Those three season - 1998, 1999 and 2000 - were Mika's glory years. He won 17 Grands Prix and two World Drivers' Championships in that time. By contrast, his McLaren team-mate, David Coulthard, himself a first-class F1 driver, won only six times during the same period.

In 2001 Mika was still as quick as ever when the mood took him, but in truth perhaps the raw edge of his will to win wasn't quite there unless he believed he could sniff victory. Besides, his McLaren wasn't quite as reliable that year as it should have been, and he lost points finishes as a result, not least of which was the bitterly disappointing Spanish Grand Prix at Barcelona, which Mika lost cruelly on the final lap, owing to hydraulic failure, having been in an unassailable 40-second lead at the time. He won brilliantly at Silverstone and at Indianapolis, fair enough, but privately he'd decided that enough was enough.

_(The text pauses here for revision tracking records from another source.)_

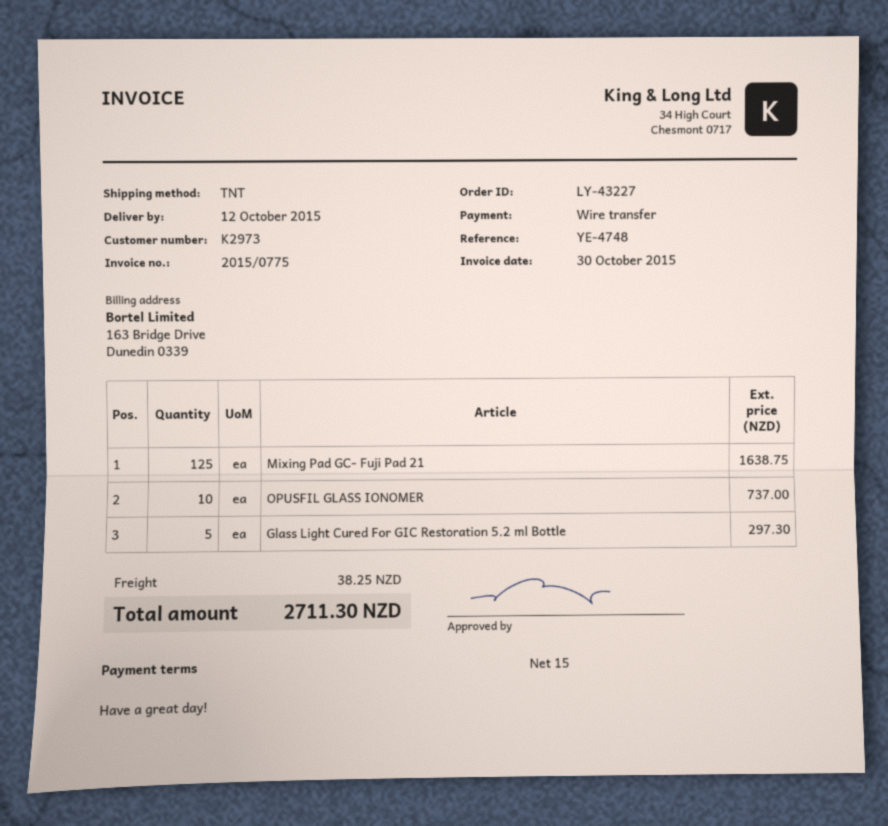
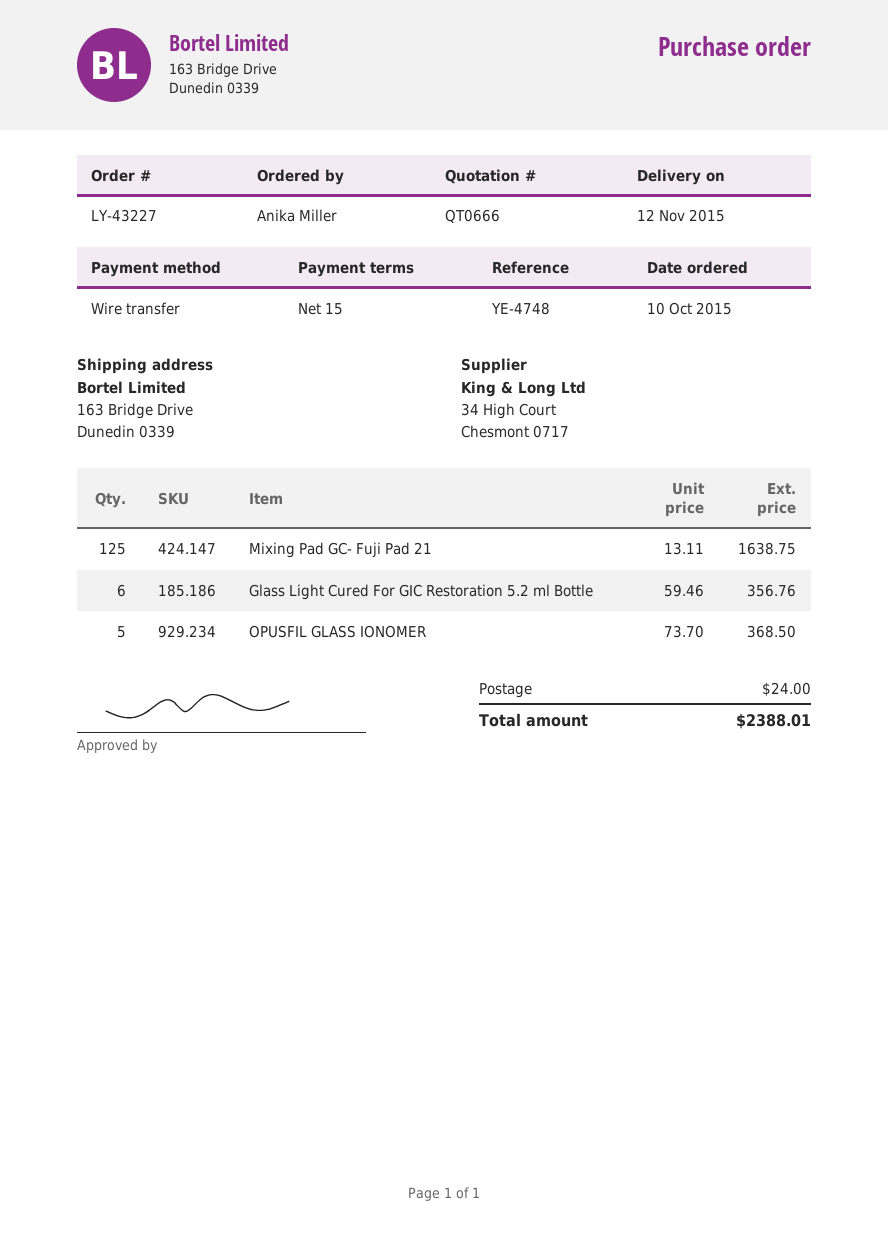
delivery date: 2015-10-12 -> 2015-11-12
OPUSFIL GLASS IONOMER: 10 for 737.00 -> 5 for 368.50
Glass Light Cured For GIC Restoration 5.2 ml Bottle: 5 for 297.30 -> 6 for 356.76
shipping: 38.25 -> 24.00
total: 2711.30 -> 2388.01

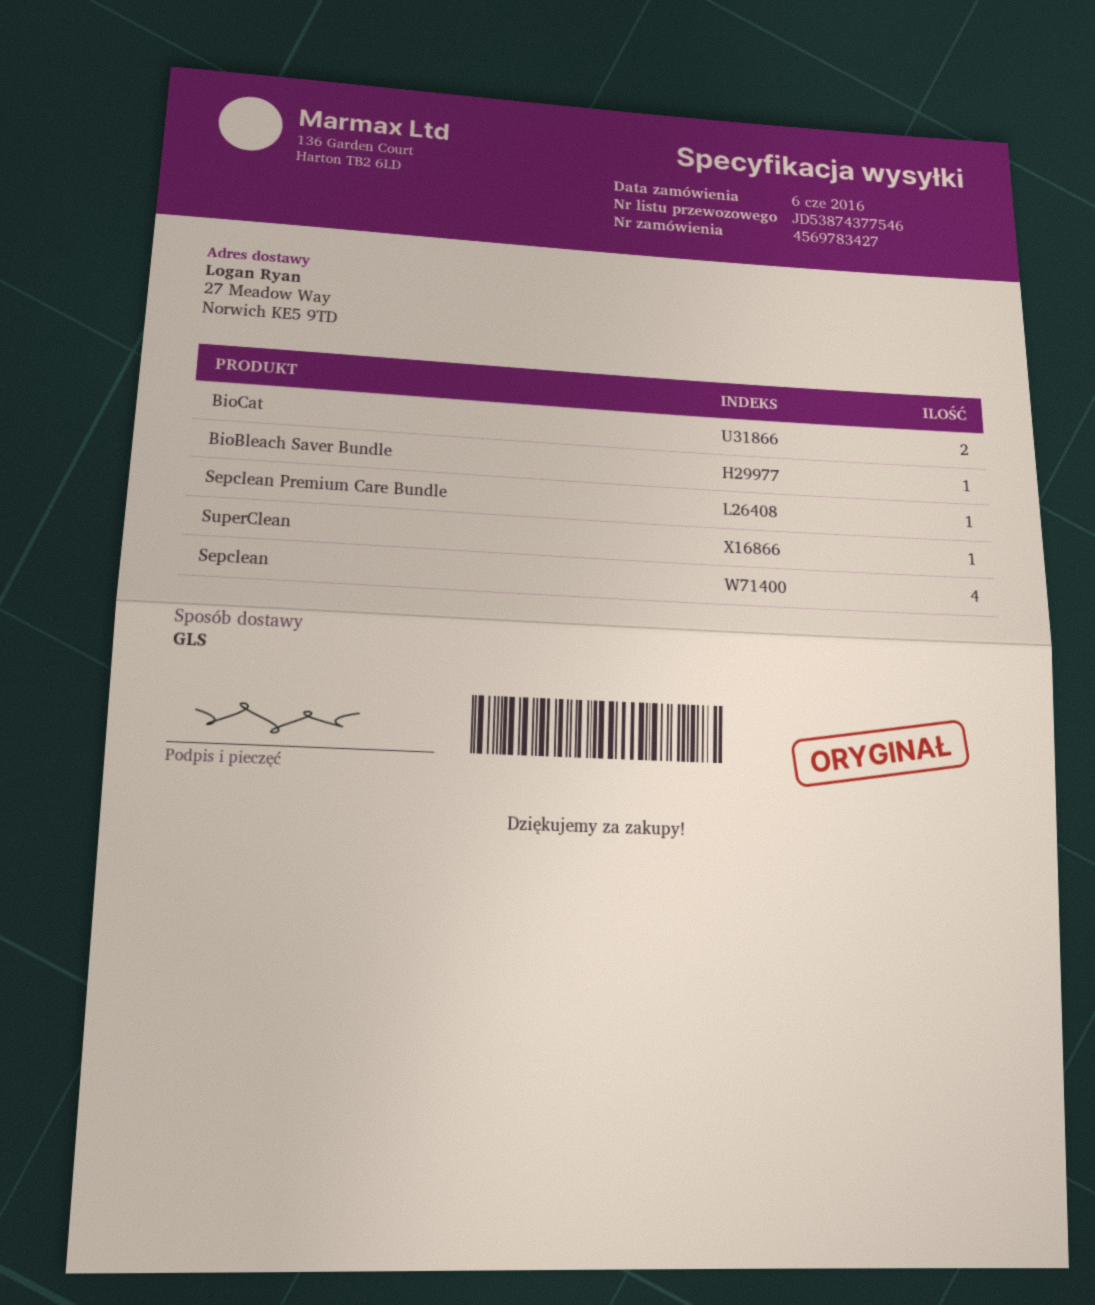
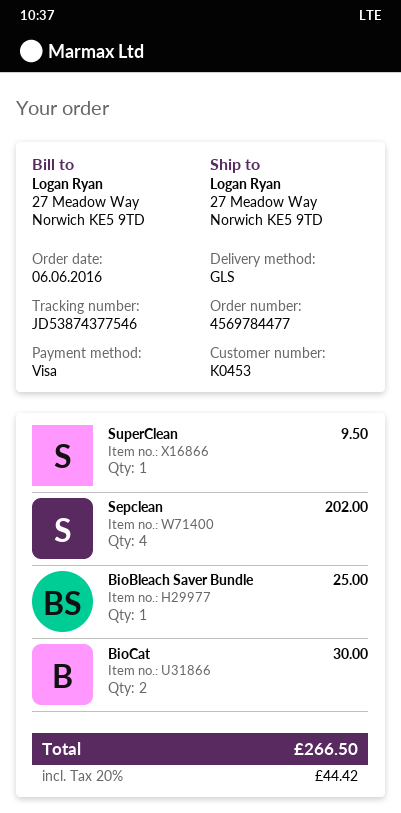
order number: 4569783427 -> 4569784477
Sepclean Premium Care Bundle: 1 -> none

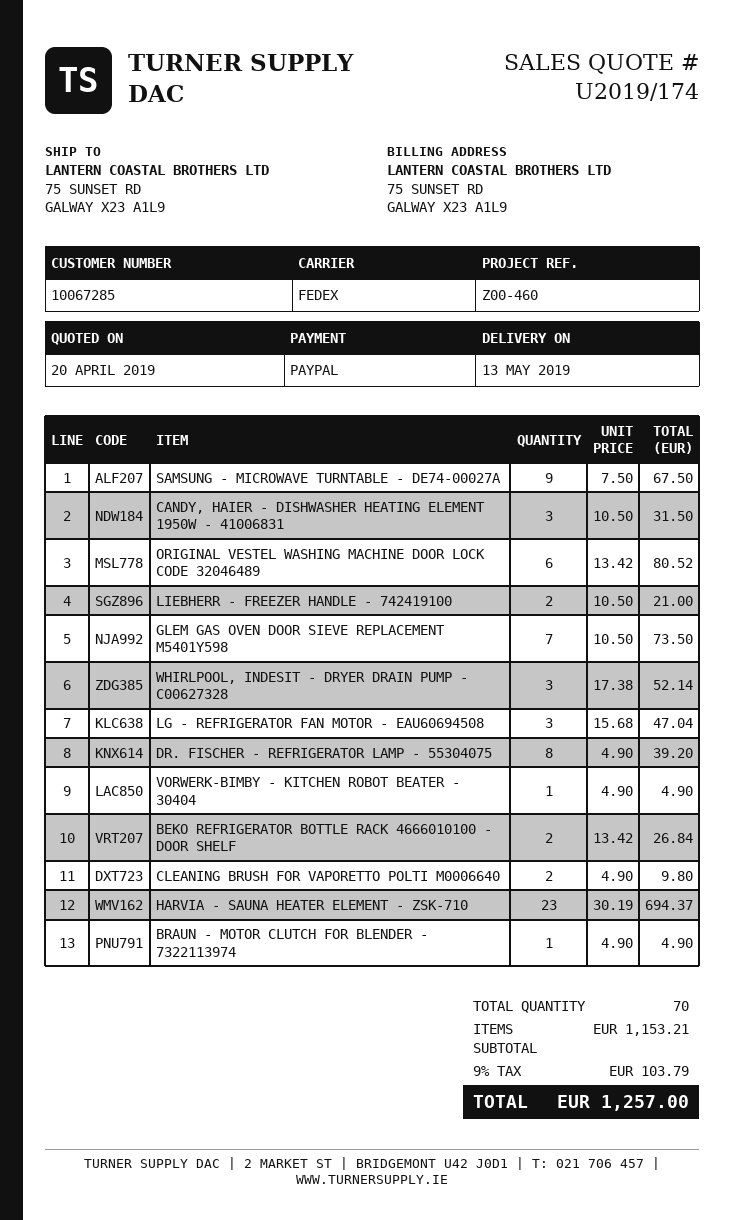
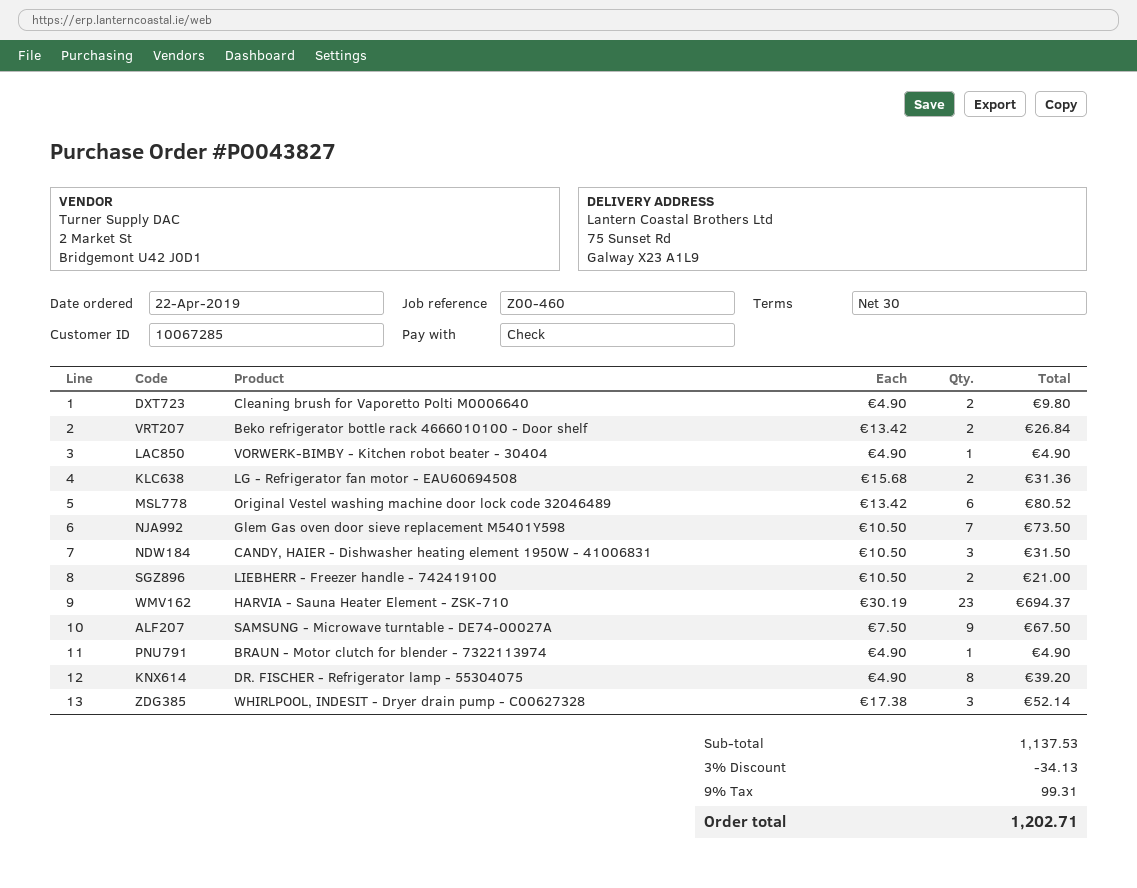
payment method: PayPal -> cheque
LG - REFRIGERATOR FAN MOTOR - EAU60694508: 3 x 15.68 = 47.04 -> 2 x 15.68 = 31.36
subtotal: 1153.21 -> 1137.53
discount: none -> 3% = 34.13
tax: 9% = 103.79 -> 9% = 99.31
total: 1257.00 -> 1202.71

At season's end he and Ron talked publicly of a sabbatical, but in truth it was the retirement that dare not speak its name. Or perhaps 'dare not' is the wrong phrase; 'bear not' might be more appropriate, because indubitably Ron would miss Mika more than he'd miss any retiring driver, and he knew it, and 'sabbatical' was perhaps a formula that made the parting more bearable for both of them.

They're still friends, 20 years on.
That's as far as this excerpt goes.